The voice that answered sounded as if it were ground out by metal gears.

"I will give you five minutes…" it said. The English was clear but thickly accented. But an accent I couldn't place. "… to climb to the top of Hooker Hill. Someone has been paid to give you a message. Do not bother her. She knows nothing. If policemen are following you, the fat man's daughter will be killed."

As I listened, a blade of ice slid along my spine. The words were pronounced precisely, like a mortician expressing condolences to a bereaved family. The accent seemed Asian but didn't sound like anything I had ever heard. Not in East L.A., anyway. And not in Seoul.

I shouted into the receiver. "We can work something out. I know you want the jade skull, but-"

The line clicked and went dead.

Herman and Ernie stared at me.

"What'd he say?" Ernie asked.

"We have five minutes to get to the top of Hooker Hill."

7

Hooker Hill is the name GIs have given to the narrow lane that stretches about forty yards, from the Lucky 7 Club on the main drag of Itaewon up to the Roundup Club on a rise overlooking the entire village. The pathway is lined with chophouses and hole-in-the-wall bars and wooden gates behind which lurk hooches jam-packed with Korean business girls. At night the women flood onto the street. Trap-door spiders searching for prey.

When business is slow, a GI with a pocketful of money is lucky to take two steps before one of the denizens of Hooker Hill latches onto him. Wrapped in a web of sensuality, most of the hapless GIs are quickly rugged back into the business girl's lair, there to be devoured at the spider lady's leisure.

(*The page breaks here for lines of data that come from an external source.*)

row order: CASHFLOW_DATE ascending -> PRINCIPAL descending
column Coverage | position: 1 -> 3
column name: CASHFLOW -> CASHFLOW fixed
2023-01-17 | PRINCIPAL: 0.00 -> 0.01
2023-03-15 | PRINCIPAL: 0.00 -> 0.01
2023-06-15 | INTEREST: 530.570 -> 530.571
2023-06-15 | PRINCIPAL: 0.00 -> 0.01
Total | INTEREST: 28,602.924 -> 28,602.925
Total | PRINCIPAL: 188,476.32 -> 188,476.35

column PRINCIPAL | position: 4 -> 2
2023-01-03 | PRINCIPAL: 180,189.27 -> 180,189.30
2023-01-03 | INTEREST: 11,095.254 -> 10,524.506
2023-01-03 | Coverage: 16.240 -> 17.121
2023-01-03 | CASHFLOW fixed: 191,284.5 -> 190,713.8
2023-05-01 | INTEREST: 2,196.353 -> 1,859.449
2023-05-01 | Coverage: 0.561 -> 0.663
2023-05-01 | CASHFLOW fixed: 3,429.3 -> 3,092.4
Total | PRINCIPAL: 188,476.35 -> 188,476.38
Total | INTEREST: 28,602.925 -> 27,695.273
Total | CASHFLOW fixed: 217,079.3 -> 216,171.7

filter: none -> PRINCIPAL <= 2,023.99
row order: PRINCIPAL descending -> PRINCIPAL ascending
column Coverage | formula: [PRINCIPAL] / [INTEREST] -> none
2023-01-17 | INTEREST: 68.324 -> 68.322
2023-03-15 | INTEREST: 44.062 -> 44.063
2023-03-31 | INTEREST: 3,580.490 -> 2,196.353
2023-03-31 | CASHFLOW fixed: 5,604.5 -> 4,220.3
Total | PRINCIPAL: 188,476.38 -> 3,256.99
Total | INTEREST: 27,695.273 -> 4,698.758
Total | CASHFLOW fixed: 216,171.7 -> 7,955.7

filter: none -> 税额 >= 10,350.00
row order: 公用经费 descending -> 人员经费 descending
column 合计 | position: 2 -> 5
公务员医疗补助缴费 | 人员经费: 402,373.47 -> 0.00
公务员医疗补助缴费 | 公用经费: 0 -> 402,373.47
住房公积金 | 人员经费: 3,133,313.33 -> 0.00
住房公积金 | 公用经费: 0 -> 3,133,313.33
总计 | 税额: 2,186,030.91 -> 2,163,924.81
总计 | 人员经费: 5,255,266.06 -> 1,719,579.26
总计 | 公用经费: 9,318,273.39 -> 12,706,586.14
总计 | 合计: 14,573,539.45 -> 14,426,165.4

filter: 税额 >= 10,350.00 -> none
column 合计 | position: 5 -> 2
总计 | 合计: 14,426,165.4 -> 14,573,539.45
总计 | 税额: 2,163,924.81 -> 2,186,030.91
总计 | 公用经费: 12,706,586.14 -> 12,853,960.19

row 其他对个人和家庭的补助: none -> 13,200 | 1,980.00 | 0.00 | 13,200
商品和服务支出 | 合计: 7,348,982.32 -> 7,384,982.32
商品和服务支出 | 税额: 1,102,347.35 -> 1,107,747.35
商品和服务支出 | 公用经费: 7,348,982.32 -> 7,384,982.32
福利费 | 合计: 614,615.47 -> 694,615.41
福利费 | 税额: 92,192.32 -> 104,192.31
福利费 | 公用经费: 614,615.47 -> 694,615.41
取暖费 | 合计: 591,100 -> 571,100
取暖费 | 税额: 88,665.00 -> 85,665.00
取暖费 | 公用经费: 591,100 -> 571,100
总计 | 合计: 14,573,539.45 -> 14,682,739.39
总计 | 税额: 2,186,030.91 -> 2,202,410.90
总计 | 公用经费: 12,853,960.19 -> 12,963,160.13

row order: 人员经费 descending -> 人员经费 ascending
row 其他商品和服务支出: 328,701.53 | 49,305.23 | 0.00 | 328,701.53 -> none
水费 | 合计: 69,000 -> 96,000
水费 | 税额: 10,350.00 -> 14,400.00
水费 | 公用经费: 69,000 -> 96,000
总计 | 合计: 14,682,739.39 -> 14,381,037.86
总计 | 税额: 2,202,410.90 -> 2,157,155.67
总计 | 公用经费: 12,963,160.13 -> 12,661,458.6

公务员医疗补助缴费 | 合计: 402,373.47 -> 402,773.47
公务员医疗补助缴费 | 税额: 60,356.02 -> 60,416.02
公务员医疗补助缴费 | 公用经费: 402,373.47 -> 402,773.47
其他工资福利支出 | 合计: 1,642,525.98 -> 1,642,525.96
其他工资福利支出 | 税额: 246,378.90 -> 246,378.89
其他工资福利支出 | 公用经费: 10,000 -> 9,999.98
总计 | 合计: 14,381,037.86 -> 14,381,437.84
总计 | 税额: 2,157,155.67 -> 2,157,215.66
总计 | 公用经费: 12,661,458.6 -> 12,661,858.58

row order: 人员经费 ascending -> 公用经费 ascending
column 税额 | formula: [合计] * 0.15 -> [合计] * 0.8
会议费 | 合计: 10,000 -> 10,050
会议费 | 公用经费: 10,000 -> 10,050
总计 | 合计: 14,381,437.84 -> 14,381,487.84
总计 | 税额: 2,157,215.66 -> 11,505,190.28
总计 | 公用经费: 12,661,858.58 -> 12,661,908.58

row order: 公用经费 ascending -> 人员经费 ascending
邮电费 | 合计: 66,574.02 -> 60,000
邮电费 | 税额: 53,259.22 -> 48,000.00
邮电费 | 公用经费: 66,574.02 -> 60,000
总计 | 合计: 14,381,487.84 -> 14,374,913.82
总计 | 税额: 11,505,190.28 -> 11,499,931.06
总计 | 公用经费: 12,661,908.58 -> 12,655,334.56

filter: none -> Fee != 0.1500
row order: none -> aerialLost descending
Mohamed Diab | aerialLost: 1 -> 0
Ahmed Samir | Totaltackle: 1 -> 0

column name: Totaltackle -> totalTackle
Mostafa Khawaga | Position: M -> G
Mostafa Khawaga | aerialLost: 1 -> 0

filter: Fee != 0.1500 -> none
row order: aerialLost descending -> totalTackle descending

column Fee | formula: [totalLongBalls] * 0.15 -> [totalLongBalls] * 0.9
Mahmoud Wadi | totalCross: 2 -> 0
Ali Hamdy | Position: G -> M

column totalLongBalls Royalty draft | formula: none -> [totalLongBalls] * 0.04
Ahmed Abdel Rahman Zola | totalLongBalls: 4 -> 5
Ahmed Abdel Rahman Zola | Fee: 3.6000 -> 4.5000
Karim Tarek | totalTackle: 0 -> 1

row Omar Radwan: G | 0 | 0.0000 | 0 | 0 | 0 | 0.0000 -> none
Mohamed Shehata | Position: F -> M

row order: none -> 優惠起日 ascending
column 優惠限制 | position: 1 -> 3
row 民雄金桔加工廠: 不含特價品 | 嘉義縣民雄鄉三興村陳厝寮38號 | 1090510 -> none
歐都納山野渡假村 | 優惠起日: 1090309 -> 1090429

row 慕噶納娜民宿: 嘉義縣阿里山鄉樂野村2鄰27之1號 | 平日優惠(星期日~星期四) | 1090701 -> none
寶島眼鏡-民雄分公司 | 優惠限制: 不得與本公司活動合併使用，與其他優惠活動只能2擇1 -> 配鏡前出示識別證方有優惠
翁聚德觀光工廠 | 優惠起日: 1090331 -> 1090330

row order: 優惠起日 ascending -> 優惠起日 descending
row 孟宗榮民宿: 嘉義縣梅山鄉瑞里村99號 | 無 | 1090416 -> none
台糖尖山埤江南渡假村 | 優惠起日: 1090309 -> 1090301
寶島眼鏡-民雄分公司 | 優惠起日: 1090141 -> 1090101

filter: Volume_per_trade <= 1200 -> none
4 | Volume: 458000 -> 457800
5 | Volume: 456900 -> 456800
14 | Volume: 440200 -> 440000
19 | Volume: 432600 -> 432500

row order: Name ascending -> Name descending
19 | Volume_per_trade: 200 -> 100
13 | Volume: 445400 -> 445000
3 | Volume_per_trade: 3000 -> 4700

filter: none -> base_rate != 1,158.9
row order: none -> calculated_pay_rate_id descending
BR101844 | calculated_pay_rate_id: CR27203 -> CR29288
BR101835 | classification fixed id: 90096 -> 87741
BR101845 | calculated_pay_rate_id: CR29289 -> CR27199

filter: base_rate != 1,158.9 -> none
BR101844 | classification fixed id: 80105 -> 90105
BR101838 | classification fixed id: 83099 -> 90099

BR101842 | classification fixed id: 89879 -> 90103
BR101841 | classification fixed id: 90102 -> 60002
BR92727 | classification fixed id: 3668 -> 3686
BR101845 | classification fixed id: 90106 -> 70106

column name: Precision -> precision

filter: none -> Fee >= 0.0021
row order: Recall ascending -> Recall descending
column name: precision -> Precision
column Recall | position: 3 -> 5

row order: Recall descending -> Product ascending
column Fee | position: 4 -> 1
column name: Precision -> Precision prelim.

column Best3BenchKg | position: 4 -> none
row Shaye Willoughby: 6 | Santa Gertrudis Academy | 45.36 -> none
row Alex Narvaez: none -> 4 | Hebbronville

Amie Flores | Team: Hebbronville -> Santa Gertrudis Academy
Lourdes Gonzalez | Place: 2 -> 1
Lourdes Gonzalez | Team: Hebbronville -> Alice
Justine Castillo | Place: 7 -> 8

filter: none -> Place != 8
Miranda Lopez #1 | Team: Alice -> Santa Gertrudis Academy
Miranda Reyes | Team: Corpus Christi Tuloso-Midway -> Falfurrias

Ernie and I didn't want to have anything to do with the women of Hooker Hill. Not now. Not when we were in a hurry. The problem was that it was a week before military payday, and although the rain had slowed somewhat, a steady drizzle was still keeping most GIs inside the cozy diyness of the nightclubs lining the main drag. As a result, Hooker Hill was so crowded with desperate business girls that a eunuch with an empty wallet would've had trouble wriggling past them.

Normally, Ernie enjoyed himself on this street, playing grab-ass with the girls, giving them eighteen reasons why he was broke and wouldn't be able to accommodate them. Tonight was different.

"Get your hands off me!" he bellowed.

The pack of girls just giggled.

"Ernie, why you go fast? You no want catch me?"

"No time," Ernie told them. "I have business to attend to."

Flesh slapped on flesh. "That's my crotch…"- Ernie's voice-".. and I'll use it the way I want to."

I was making better progress: Keeping my face somber, my eyes focused on my destination, and straight-arming every overly made-up business girl who had the courage to approach me.

Herman had fallen behind in the alleys but now, here on Hooker Hill, he was making up for lost time. The girls backed out of his way, moving so quickly that it was like Moses parting the Red Sea.

All he needed was a long beard and a staff.

I had almost made it to the top of the hill when a business girl wearing tight blue jeans and a brightly striped knit sweater sprinted out of the crowd. I recognized her immediately. Sooki. She had changed clothes. Not an unusual thing for a busy business girl to do.

She bumped into me, twirled, and jammed a wad of stiff paper into my hand. I tried to grab her but missed and watched her escape down Hooker Hill.